Reform take on county council leadership
Reform UKReform UK councillor Andy Woolley has been elected as the new leader of East Sussex County Council.
Reform won 22 seats, the most of any party, at the recent local elections.
The party will now run the 50-seat council as a minority leadership.
"The people of this county did not send us here to manage decline, they sent us here to change it," said Woolley, who grew up in Chatham in Kent.
Woolley is a newly-elected councillor for Heathfield and Mayfield, where he has served on Heathfield and Waldron Parish Council for 16 years, including six as chair.
He was elected as council leader with 25 votes, of which 21 were cast by Reform councillors and the remaining came from the council's three Conservative councillors and its sole independent, Stephen Shing.

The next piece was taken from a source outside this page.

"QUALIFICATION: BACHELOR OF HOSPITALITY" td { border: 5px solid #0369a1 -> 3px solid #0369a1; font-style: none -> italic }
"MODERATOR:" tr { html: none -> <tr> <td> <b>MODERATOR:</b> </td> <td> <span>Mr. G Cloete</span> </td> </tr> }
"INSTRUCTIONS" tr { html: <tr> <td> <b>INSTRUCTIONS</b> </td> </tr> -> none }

The authority's other 24 present councillors, made up of 13 from the Liberal Democrats and 11 from the Green Party, had voted for Lib Dem group leader Kathryn Field, the Local Democracy Reporting Service said.
One councillor, Reform's Neil Cleaver from Hailsham New Town, was not at the meeting.
Addressing the council for the first time, Woolley described himself as "the kid who missed the 11+" and said he left school during his A-levels to take a job in banking.
He went on to be a business director and consultant for 40 years.
Woolley spoke about growing up in a family with a single mother and how they would pay into a Christmas savings pot each week in order to afford presents come December.
He also named his cabinet for the year, with Pete Morley as deputy leader and the cabinet member for economy, Stephen Chapman as lead member for resources and climate change, and Mark Estcourt as lead member for adult social care and health.
In addition, Daniel Bradley is lead member for children and families, Paul Soane is lead member for education, and Peter Griffiths is lead member for transport and environment.
Meanwhile, Martin Kenward, Reform councillor for Bexhill East, was elected chair of the council.
He will have the deciding vote when there is any tied vote, which already held sway in electing some of the committee chairs.
However, the makeup of the cabinet drew criticism from Lib Dem councillor Sarah Osborne, who said: "Homogenous groups are prone to groupthink and an all-male leadership contradicts commitment to equality and inclusivity, which can lead to [a] blind spot in policy."
Woolley replied saying he had instead "appointed women to a lot of the committees, because that is where a lot of the groundwork is done" and because those councillors could give him and others "direction about what they are seeing" at a grassroots level.